Consider a classical hash function $x \rightarrow H(x)$ that is collision resistant i.e. it is computationally hard to find $H(x) = H(x') \land x\neq x'$. We wish to encode a commitment of a message using this hash function. That is, I take some message $m$ and concatenate some randomness $u$ at the end such that I generate a commitment $c = H(m\Vert u)$. When asked to prove my commitment, I cannot find a different pair $(m',u')$ such that $c = H(m'\Vert u')$ because of the collision-free nature of hashes. My only choice is to open the commitment to $(m,u)$.

Now, we attack this protocol with a quantum circuit of the hash function.

Take a superposition over all possible inputs $x_i$ and query the hash function with this state to obtain the state $\vert\psi\rangle = \sum_{i}\vert x_i\rangle\vert H(x_i)\rangle$.

Measure the second register to obtain a random commitment. The measurement randomly picks $c = H(x_i)$ for some $i$. The first register then has $\vert\phi\rangle = \sum_j \vert x_j\rangle$ such that $\forall j, c = H(x_j)$.

I'd like to open the commitment to some $m'$ that is given to me by the opponent. Use Grover's search on the first register to find a $x_{\text{sol}}$ from the state $\vert\phi\rangle = \sum_j\vert x_j\rangle$ that satisfies some special property. Specifically, the special property is that the first $|m'|$ bits of $x_{\text{sol}}$ are $m'$. That is, I will search to find $x_{\text{sol}} = m'\Vert u'$.

Using the slides posted earlier (Slide 8) and their terminology, it is efficient to find a value $x$ from the intersection of two sets $S$ and $P$. Here $S$ is the set of all $x$ such that $H(x) = c$ and $P$ is the set of all $x$ where the first $|m'|$ bits of $x$ are exactly $m'$.

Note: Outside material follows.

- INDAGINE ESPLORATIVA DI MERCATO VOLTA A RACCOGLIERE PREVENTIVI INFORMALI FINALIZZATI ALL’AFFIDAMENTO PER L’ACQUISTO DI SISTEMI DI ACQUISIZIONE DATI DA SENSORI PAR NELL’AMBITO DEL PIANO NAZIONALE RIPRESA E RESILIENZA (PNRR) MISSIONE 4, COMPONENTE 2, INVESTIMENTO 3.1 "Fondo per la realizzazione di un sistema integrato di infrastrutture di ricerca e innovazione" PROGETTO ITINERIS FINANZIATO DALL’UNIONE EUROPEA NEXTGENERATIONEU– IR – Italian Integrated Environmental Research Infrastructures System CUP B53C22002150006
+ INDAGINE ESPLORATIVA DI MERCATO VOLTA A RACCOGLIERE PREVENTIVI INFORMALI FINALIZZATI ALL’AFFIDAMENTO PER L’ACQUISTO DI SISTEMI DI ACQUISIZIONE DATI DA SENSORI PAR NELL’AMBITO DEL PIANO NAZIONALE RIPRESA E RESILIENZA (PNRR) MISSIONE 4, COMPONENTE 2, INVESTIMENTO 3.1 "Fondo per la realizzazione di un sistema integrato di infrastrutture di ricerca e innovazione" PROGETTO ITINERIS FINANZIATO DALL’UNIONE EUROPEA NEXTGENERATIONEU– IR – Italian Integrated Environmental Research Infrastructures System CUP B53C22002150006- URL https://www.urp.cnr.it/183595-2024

My questions regarding this attack are the following:

Did I get the basic idea of the attack correct? If wrong, ignore the rest of the post!

How many elements are there in the superposition $\vert\phi\rangle$ after we commit to a certain $c$? In order that I can open the commitment to any message, it seems like I should have $O(N)$ (the size of the hash function's range) elements. But this is too large.

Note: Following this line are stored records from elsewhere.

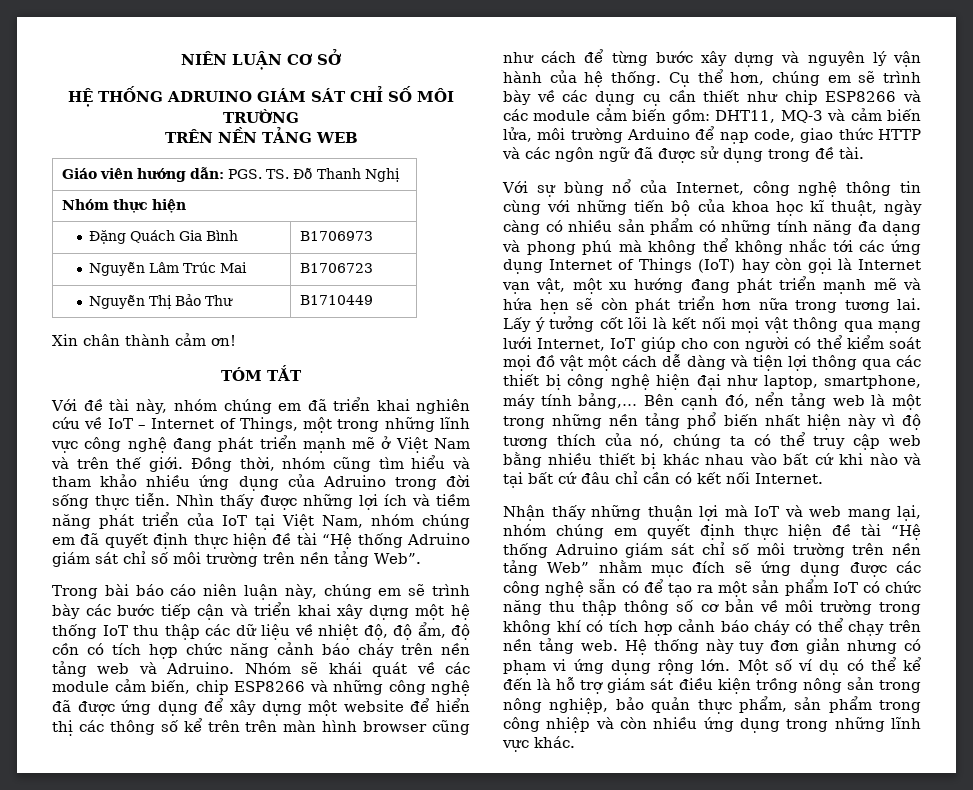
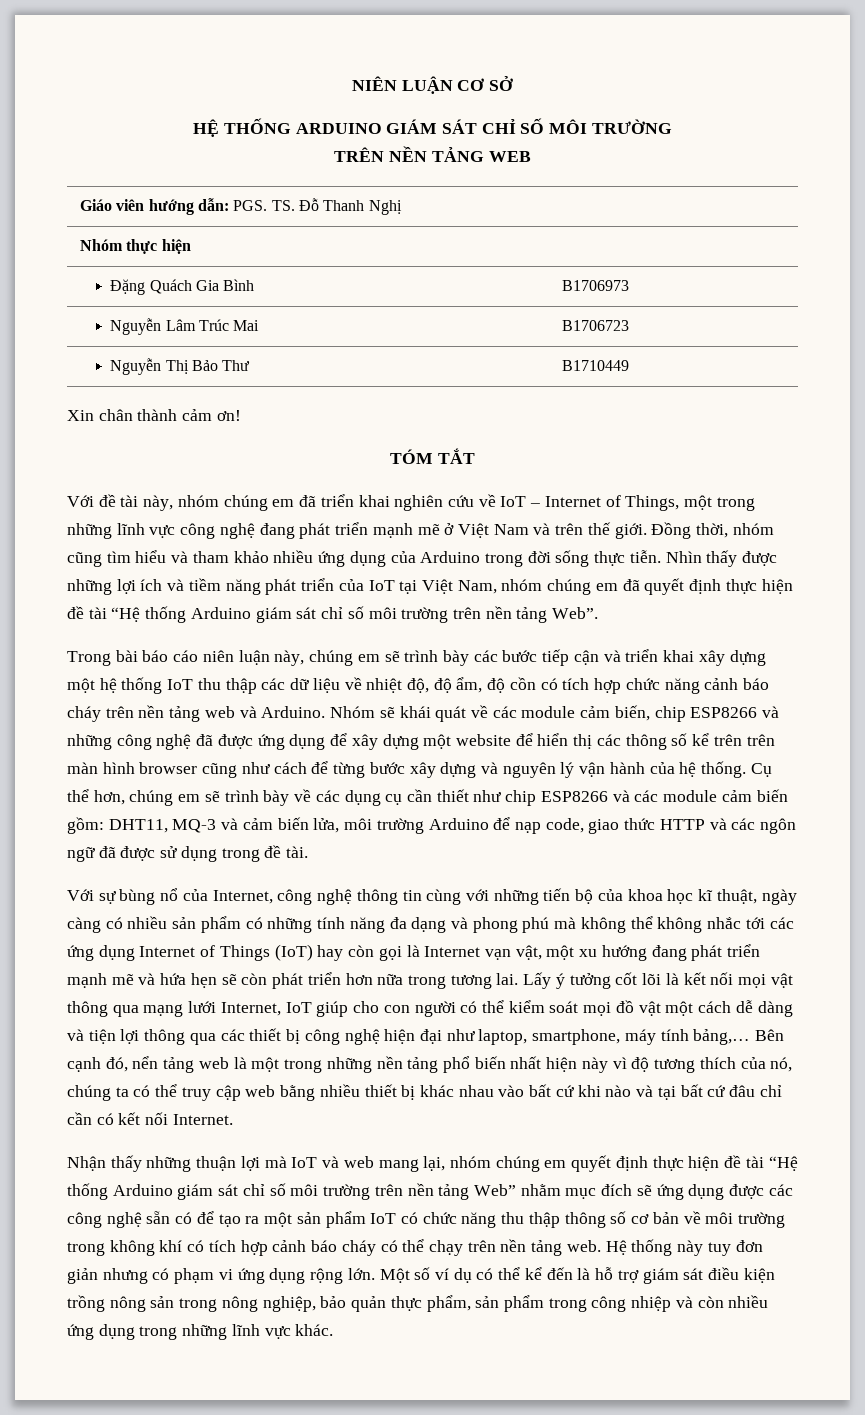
- HỆ THỐNG ADRUINO GIÁM SÁT CHỈ SỐ MÔI TRƯỜNG
+ HỆ THỐNG ARDUINO GIÁM SÁT CHỈ SỐ MÔI TRƯỜNG
- Đồng thời, nhóm cũng tìm hiểu và tham khảo nhiều ứng dụng của Adruino trong đời sống thực tiễn.
+ Đồng thời, nhóm cũng tìm hiểu và tham khảo nhiều ứng dụng của Arduino trong đời sống thực tiễn.
- Nhìn thấy được những lợi ích và tiềm năng phát triển của IoT tại Việt Nam, nhóm chúng em đã quyết định thực hiện đề tài “Hệ thống Adruino giám sát chỉ số môi trường trên nền tảng Web”.
+ Nhìn thấy được những lợi ích và tiềm năng phát triển của IoT tại Việt Nam, nhóm chúng em đã quyết định thực hiện đề tài “Hệ thống Arduino giám sát chỉ số môi trường trên nền tảng Web”.
- Trong bài báo cáo niên luận này, chúng em sẽ trình bày các bước tiếp cận và triển khai xây dựng một hệ thống IoT thu thập các dữ liệu về nhiệt độ, độ ẩm, độ cồn có tích hợp chức năng cảnh báo cháy trên nền tảng web và Adruino.
+ Trong bài báo cáo niên luận này, chúng em sẽ trình bày các bước tiếp cận và triển khai xây dựng một hệ thống IoT thu thập các dữ liệu về nhiệt độ, độ ẩm, độ cồn có tích hợp chức năng cảnh báo cháy trên nền tảng web và Arduino.
- Nhận thấy những thuận lợi mà IoT và web mang lại, nhóm chúng em quyết định thực hiện đề tài “Hệ thống Adruino giám sát chỉ số môi trường trên nền tảng Web” nhằm mục đích sẽ ứng dụng được các công nghệ sẵn có để tạo ra một sản phẩm IoT có chức năng thu thập thông số cơ bản về môi trường trong không khí có tích hợp cảnh báo cháy có thể chạy trên nền tảng web.
+ Nhận thấy những thuận lợi mà IoT và web mang lại, nhóm chúng em quyết định thực hiện đề tài “Hệ thống Arduino giám sát chỉ số môi trường trên nền tảng Web” nhằm mục đích sẽ ứng dụng được các công nghệ sẵn có để tạo ra một sản phẩm IoT có chức năng thu thập thông số cơ bản về môi trường trong không khí có tích hợp cảnh báo cháy có thể chạy trên nền tảng web.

The speed of Grover search - this is related to the previous point - is the other thing. Wouldn't the computational complexity of searching over such a large superposition $\vert\phi\rangle$ be the same as trying to guess a pre-image for a given output of the hash function since one has to search over all the $u$? In this case, where is the advantage?

I'm looking for the intuition more than mathematical proofs so any help is greatly appreciated!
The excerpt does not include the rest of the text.